Swinburne will create the world’s first graphene certification centre as part of its revolutionary research into graphene and digital manufacturing processes.
Under a new research initiative, The Graphene Supply Chain CRC-P, Swinburne researchers will partner with industry to develop graphene to the point where it can meet strict quality assurances and be adopted into large-scale manufacturing.
Graphene is the lightest, strongest, most electrically conductive material discovered and it’s predicted to generate revolutionary new products across all industry sectors.
Graphene’s discoverers were awarded the Nobel Prize in 2010.
But so far, unreliable quality and poor manufacturing reproducibility has prevented an industrial graphene market.
The initiative will take place at Swinburne’s Manufacturing Futures Research Institute and has been made possible by the Collaborative Research Centres Programme of the Australian Federal Government with partners including Imagine Intelligent Materials, Austeng, HRL, Agilent and Duromer.

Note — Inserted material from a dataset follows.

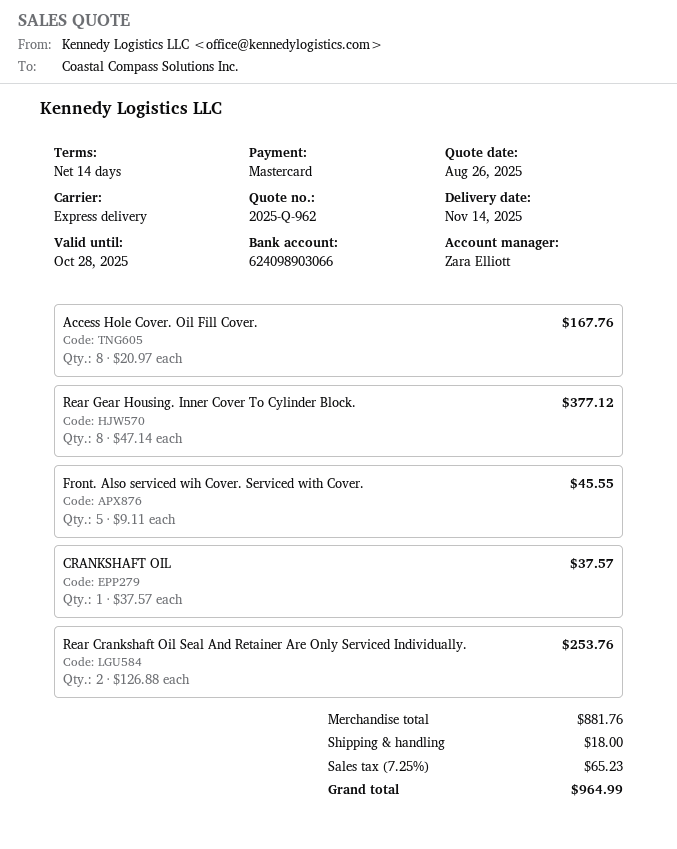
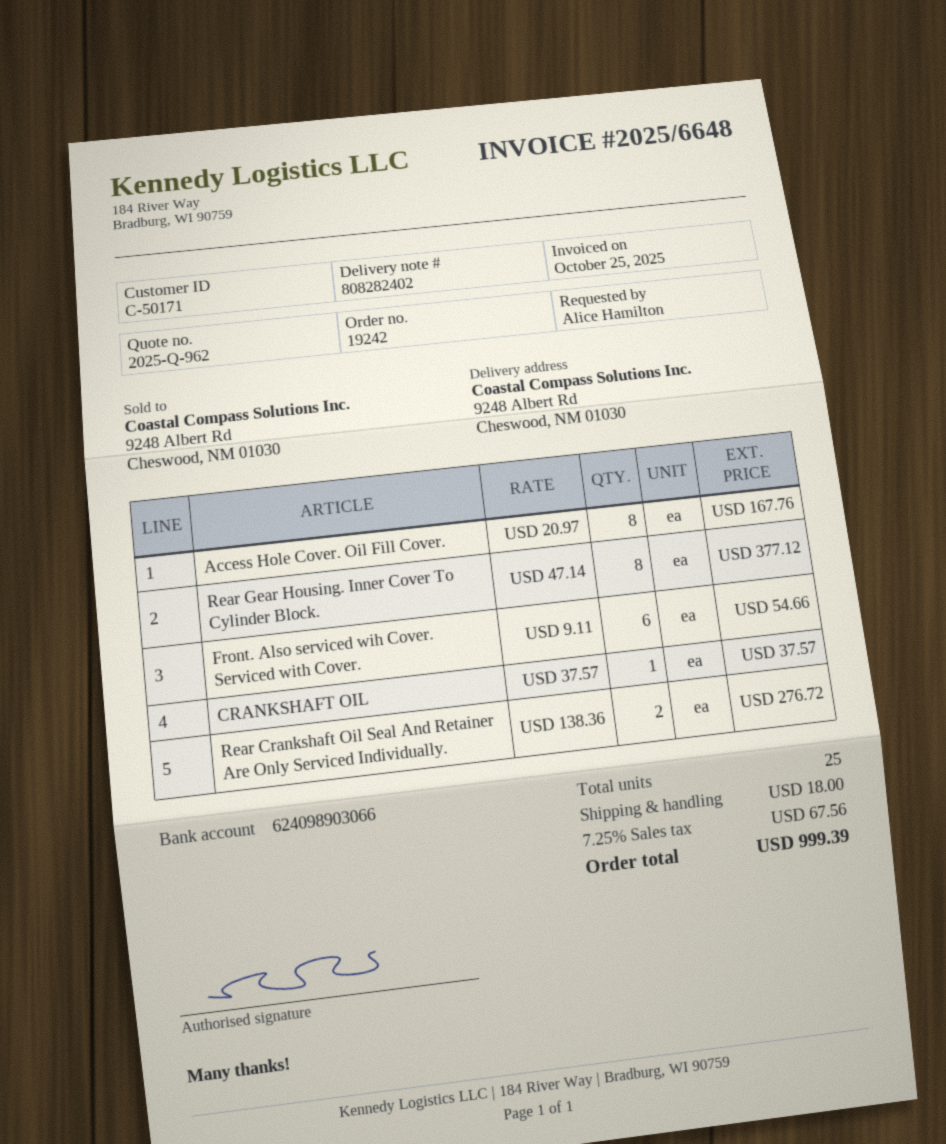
Front. Also serviced wih Cover. Serviced with Cover.: 5 x 9.11 = 45.55 -> 6 x 9.11 = 54.66
Rear Crankshaft Oil Seal And Retainer Are Only Serviced Individually.: 2 x 126.88 = 253.76 -> 2 x 138.36 = 276.72
tax: 7.25% = 65.23 -> 7.25% = 67.56
total: 964.99 -> 999.39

Director of the Manufacturing Futures Research Institute, Professor Bronwyn Fox, says Swinburne will join with industry to become a “hub” of graphene research in Australia.
“We’re doing everything here at Swinburne from the very fundamental research right through to the translational industrial research in Graphene,” Professor Fox says.
“And I can’t think of any other university in the world that has that entire spectrum of activity supported by industry.”
The initiative was launched as part of an international conference held at Swinburne in August where more than 100 experts gathered to discussed graphene and its use in “smart materials”.
“Smart materials use graphene coated fibres and fabrics that will sense and communicate data.
Professor Fox says these “smart materials’ are a critical component of the next industrial revolution, Industry 4.0, which is the digital transformation of manufacturing processes.
“At Swinburne, we are combining graphene with carbon fibre composites which are an incredibly important engineered material,” says Professor Fox.
“There’s a huge increase in demand for them.